Tell people sto stop using global models

2020-03-14 18:09:06 +00:00
1 changed files with 53 additions and 0 deletions
--- a/docs/src/performance.md
+++ b/docs/src/performance.md
@ -4,6 +4,59 @@ All the usual [Julia performance tips apply](https://docs.julialang.org/en/v1/ma
 As always [profiling your code](https://docs.julialang.org/en/v1/manual/profile/#Profiling-1) is generally a useful way of finding bottlenecks.
 Below follow some Flux specific tips/reminders.

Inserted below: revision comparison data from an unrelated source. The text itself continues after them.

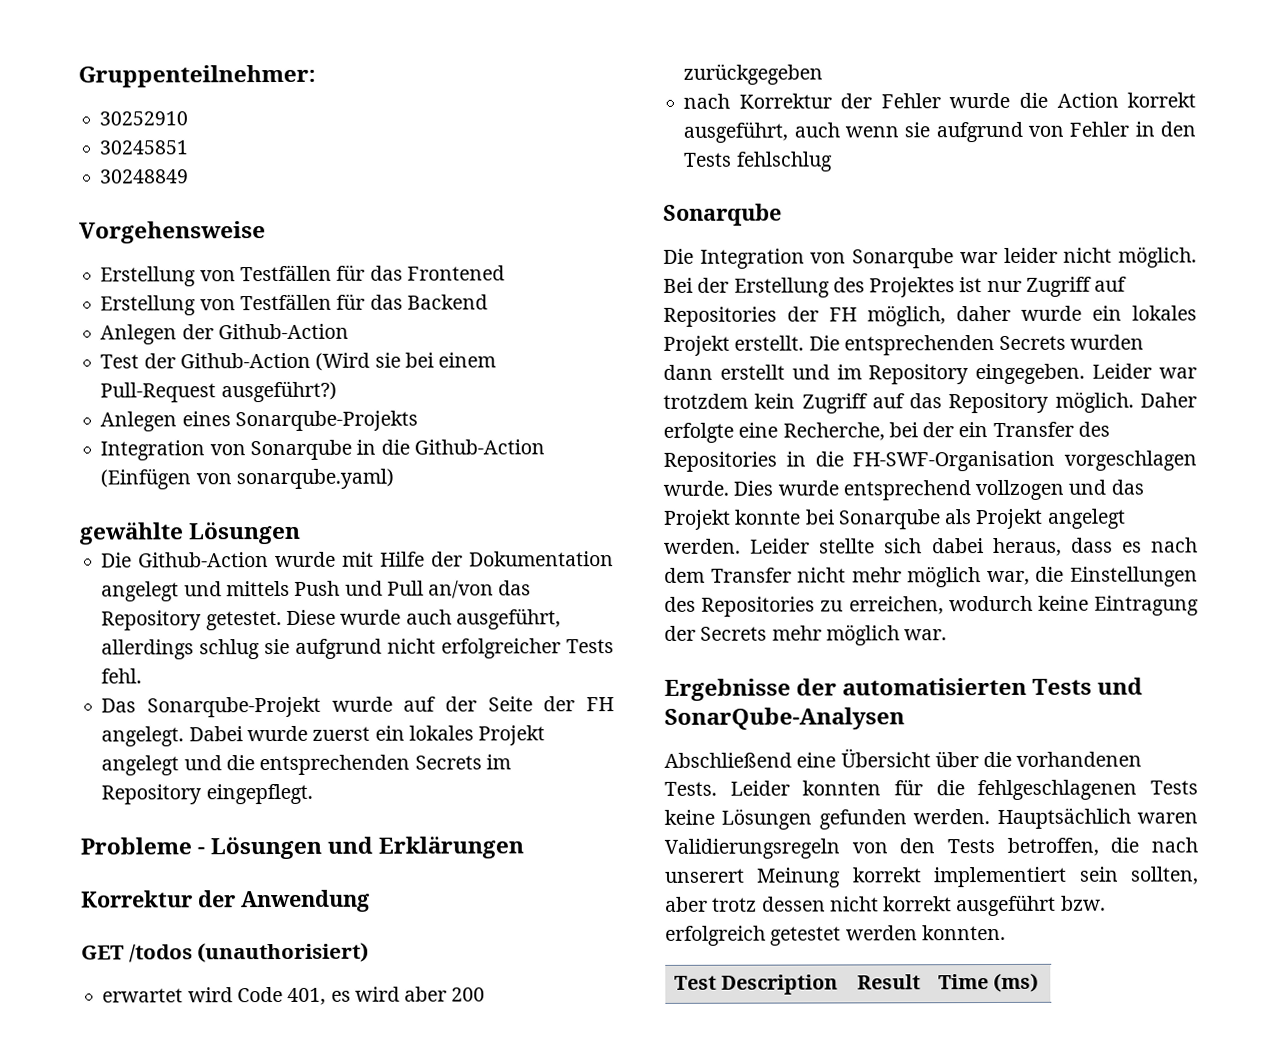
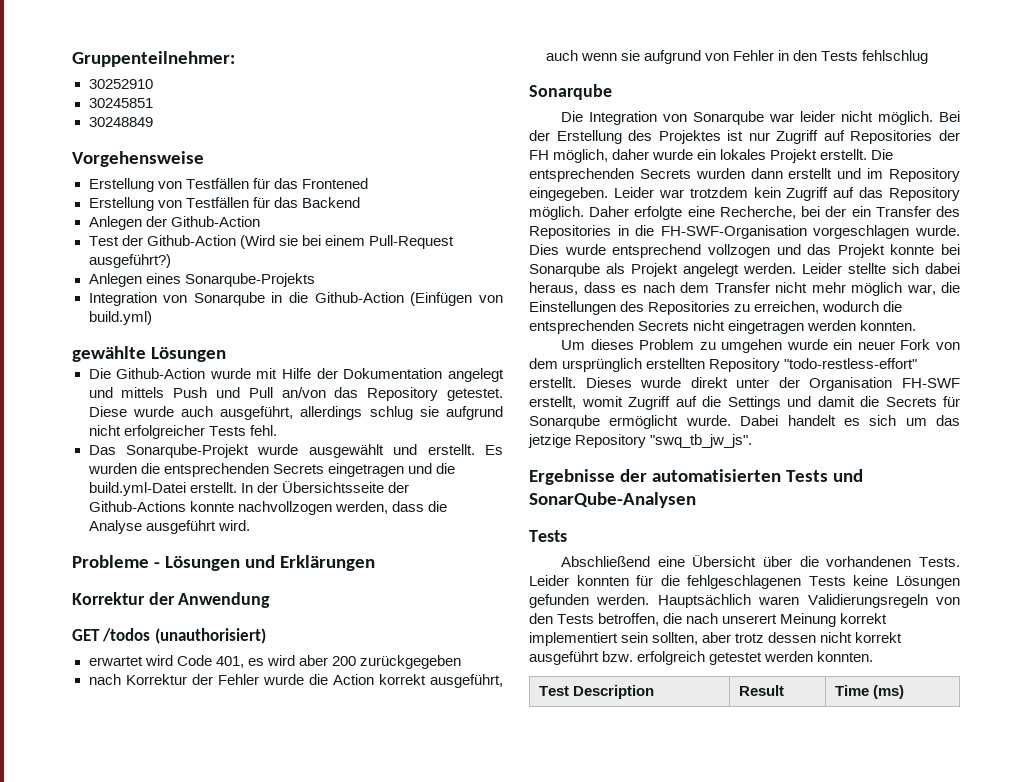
- Integration von Sonarqube in die Github-Action (Einfügen von sonarqube.yaml)
+ Integration von Sonarqube in die Github-Action (Einfügen von build.yml)
- Das Sonarqube-Projekt wurde auf der Seite der FH angelegt. Dabei wurde zuerst ein lokales Projekt angelegt und die entsprechenden Secrets im Repository eingepflegt.
+ Das Sonarqube-Projekt wurde ausgewählt und erstellt. Es wurden die entsprechenden Secrets eingetragen und die build.yml-Datei erstellt. In der Übersichtsseite der Github-Actions konnte nachvollzogen werden, dass die Analyse ausgeführt wird.
- Leider stellte sich dabei heraus, dass es nach dem Transfer nicht mehr möglich war, die Einstellungen des Repositories zu erreichen, wodurch keine Eintragung der Secrets mehr möglich war.
+ Leider stellte sich dabei heraus, dass es nach dem Transfer nicht mehr möglich war, die Einstellungen des Repositories zu erreichen, wodurch die entsprechenden Secrets nicht eingetragen werden konnten.
+ Um dieses Problem zu umgehen wurde ein neuer Fork von dem ursprünglich erstellten Repository "todo-restless-effort" erstellt. Dieses wurde direkt unter der Organisation FH-SWF erstellt, womit Zugriff auf die Settings und damit die Secrets für Sonarqube ermöglicht wurde. Dabei handelt es sich um das jetzige Repository "swq_tb_jw_js".
  Ergebnisse der automatisierten Tests und SonarQube-Analysen
+ Tests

+## Don't write loss functions that use a non-constant globally declared model.
+This is a special case of one of the most important [Julia Performance Tips](https://docs.julialang.org/en/v1/manual/performance-tips/#Avoid-global-variables-1).
+Non-constant global variables are slow.
+We repeat it here as it is a common mistake.
+
+This advice is appliable also to writing callbacks, and more generally to all Julia code.
+
+### Don't write:
+```julia
+data = ...
+m = Chain(Dense(784, 32, σ), Dense(32, 10), softmax)
+loss(x, y) = Flux.mse(m(x), y)
+
+Flux.train!(loss, Flux.params(m), data, Descent(0.1))
+```
+In this bad code, the model `m` is a non-constant global.
+It is being used inside the function `loss`, which is one of the most performance critical parts of this code.
+It will be slow, as the compiler can't rely on `m` always being the same type -- it is a mutable global, it could change at any time.
+
+### Correct alternatives:
+#### Mark the model `const`
+```julia
+data = ...
+const m = Chain(Dense(784, 32, σ), Dense(32, 10), softmax)
+loss(x, y) = Flux.mse(m(x), y)
+
+Flux.train!(loss, Flux.params(m), data, Descent(0.1))
+```
+Similarly anything else that is a non-constant global that is used in functions should also be made constant
+
+#### Put everything in a main function:
+For more flexibility, you could even make this take `m` as a argument -- it doesn't matter of `m` was originally declared as a non-const global once it has been passed in as a argument because it then becomes a local variable.
+```julia
+function main(data)
+    m = Chain(Dense(784, 32, σ), Dense(32, 10), softmax)
+    loss(x, y) = Flux.mse(m(x), y)
+
+    Flux.train!(loss, Flux.params(m), data, Descent(0.1))
+end
+```
+
+#### Make the loss function actually close over `m`.
+Closures can be very useful.
+
+```julia
+data = ...
+m = Chain(Dense(784, 32, σ), Dense(32, 10), softmax)
+get_loss_function(mdl) = (x, y) -> Flux.mse(mdl(x), y)
+
+Flux.train!(get_loss_function(m), Flux.params(m), data, Descent(0.1))
+```
+This example is particularly applicable to callbacks.
+
 ## Don't use more precision than you need

 Flux works great with all kinds of number types.